Restate exactly, and only, the lines spanning from the one with "subtotal: 6202.44 -> 4747.44" to the end of the records below.

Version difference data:
········
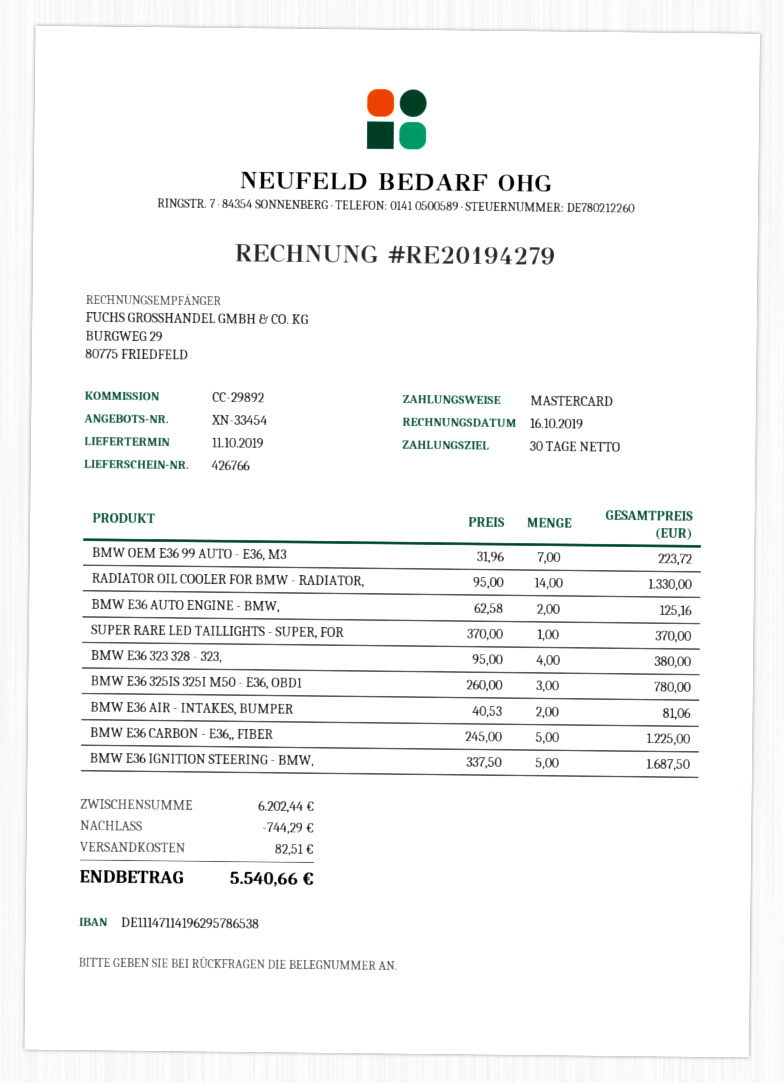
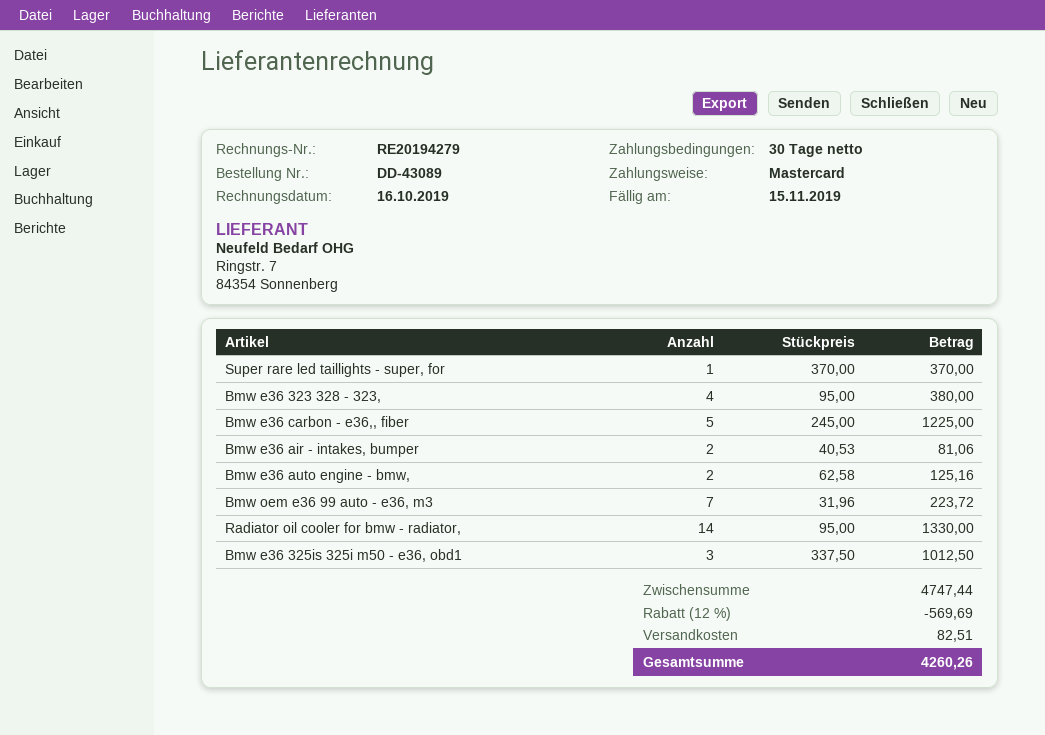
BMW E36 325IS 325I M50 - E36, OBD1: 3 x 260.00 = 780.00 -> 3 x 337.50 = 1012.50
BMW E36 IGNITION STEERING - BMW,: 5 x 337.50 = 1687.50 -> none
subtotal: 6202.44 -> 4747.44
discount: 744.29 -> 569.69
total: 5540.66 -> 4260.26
········
Solution for this exercise –
subtotal: 6202.44 -> 4747.44
discount: 744.29 -> 569.69
total: 5540.66 -> 4260.26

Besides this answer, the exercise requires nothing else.